Vang Bulo said, “Not all of them.”
They knew what that meant. The Dog Team was strictly an Army operation, an above-top-secret one at that, from whose chain of command civilian politicians and administrators were excluded.
Kilroy indicated the gunship. “I can tell you what’s going on up there right now,” he said. “Base told them not to return fire on the
mosque. The chopper crew is repeating their request for permission to do so. Base is telling them no. Too much risk of collateral damage. Of course, if they get their tail shot off, that’s all right.”
Abruptly, the gunship stood down, turning until it pointed east. It quit the scene, flying back to base.

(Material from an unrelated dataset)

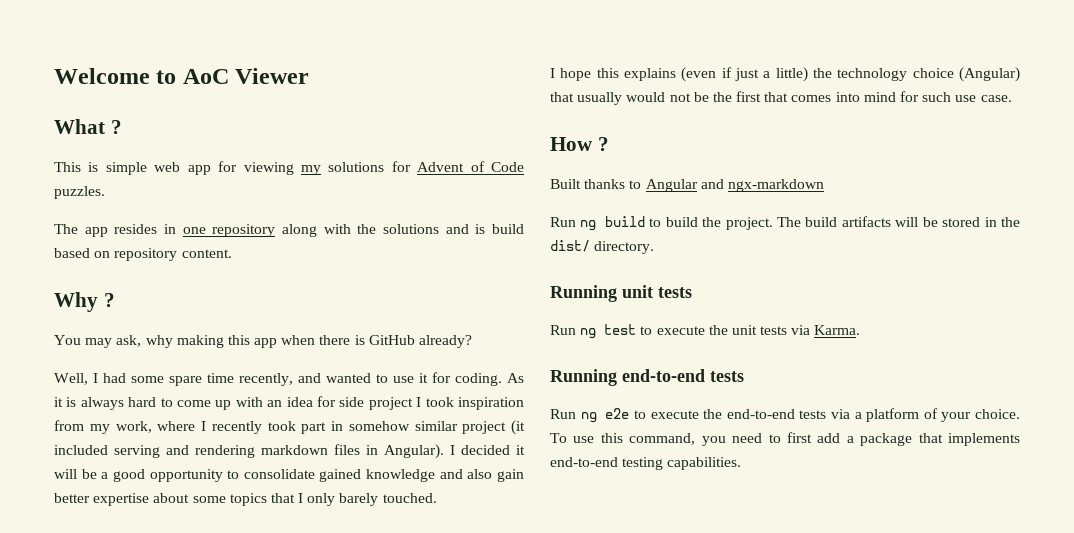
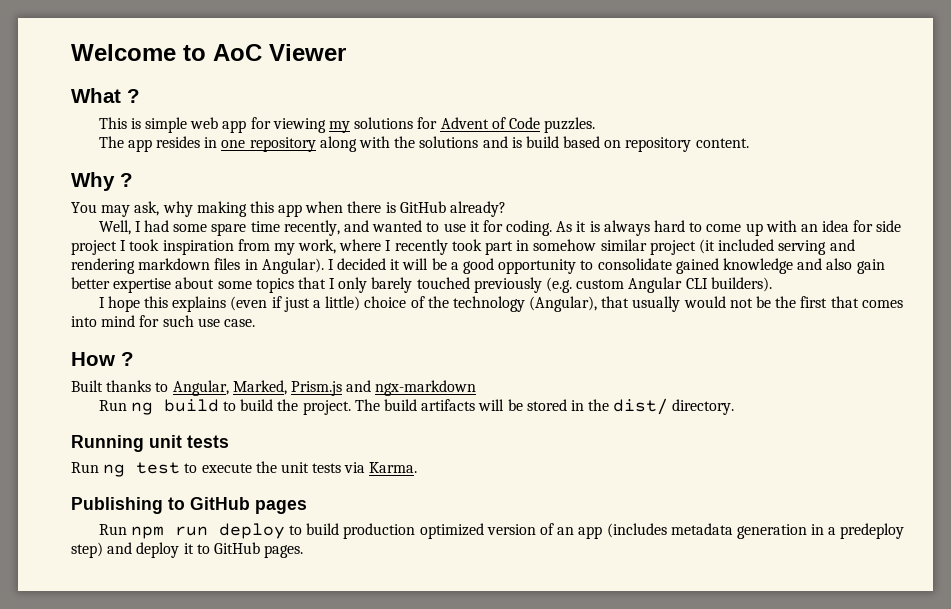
[382,493,437,503] touched. -> [416,277,772,293] touched previously (e.g. custom Angular CLI builders).
[813,67,1020,82] the technology choice (Angular) -> [364,296,598,312] choice of the technology (Angular),
[645,179,698,192] Angular -> [172,380,342,396] Angular, Marked, Prism.js
[550,369,744,386] [550,408,1020,423] [550,432,1020,446] [550,457,742,470] Running end-to-end tests // Run ng e2e to execute the end-to-end tests via a platform of your choice. To use this command, you need to first add a package that implements end-to-end testing capabilities. -> [71,497,307,514] [98,523,905,539] [71,542,304,558] Publishing to GitHub pages // Run npm run deploy to build production optimized version of an app (includes metadata generation in a predeploy step) and deploy it to GitHub pages.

“It’s called ‘winning hearts and minds,’ I guess,” Kilroy said, shaking his head. “Depressing.”
Vang Bulo tsk-tsked.
Kilroy shook off his mood like a wet dog shaking off water. “Time to move, before the gunship is so far away that the locals come back out again.”
His hands busy on the controls, he put the SUV in drive, rolling out from behind the wall toward the road. The vehicle lurched and jounced. Weapons and gear had previously been secured to prevent their bouncing around loose.
The SUV clambered heavily on to the blacktop road, rocking on its springs. Tires bit deep once planted on hard pavement. Kilroy pointed the vehicle downhill and stepped on the gas. The SUV swooped along the downgrade, plunging toward town. It moved along at a nice clip, not racing exactly, but not dawdling, either, picking up momentum during the descent.
Kilroy gripped the wheel in both hands, leaning forward. “NASCAR’s got nothing on this!”
Wrecks began to appear on both sides of the road. Wrecks of other bombed, burned-out vehicles, some sieved with bulletholes. They dotted the roadside like boulders. The closer the road got to town, the more wrecks.
The road wasn’t in such great shape, either. It was mottled with bad patches that were pocked by bullet holes and cracked by bombs. The SUV’s tires thrummed over them. Like the wrecks, the bad patches increased as Azif neared.
The vehicle closed in on the blast site, as yet unnoticed by the locals, who were beginning to emerge from doorways and from behind cover to once more take to the streets. Their attention was on the gunship dwindling in the southeast.
The truck in the middle of the road had mostly burned itself out now. A thin blue-gray haze that looked like big-city smog blurred the scene.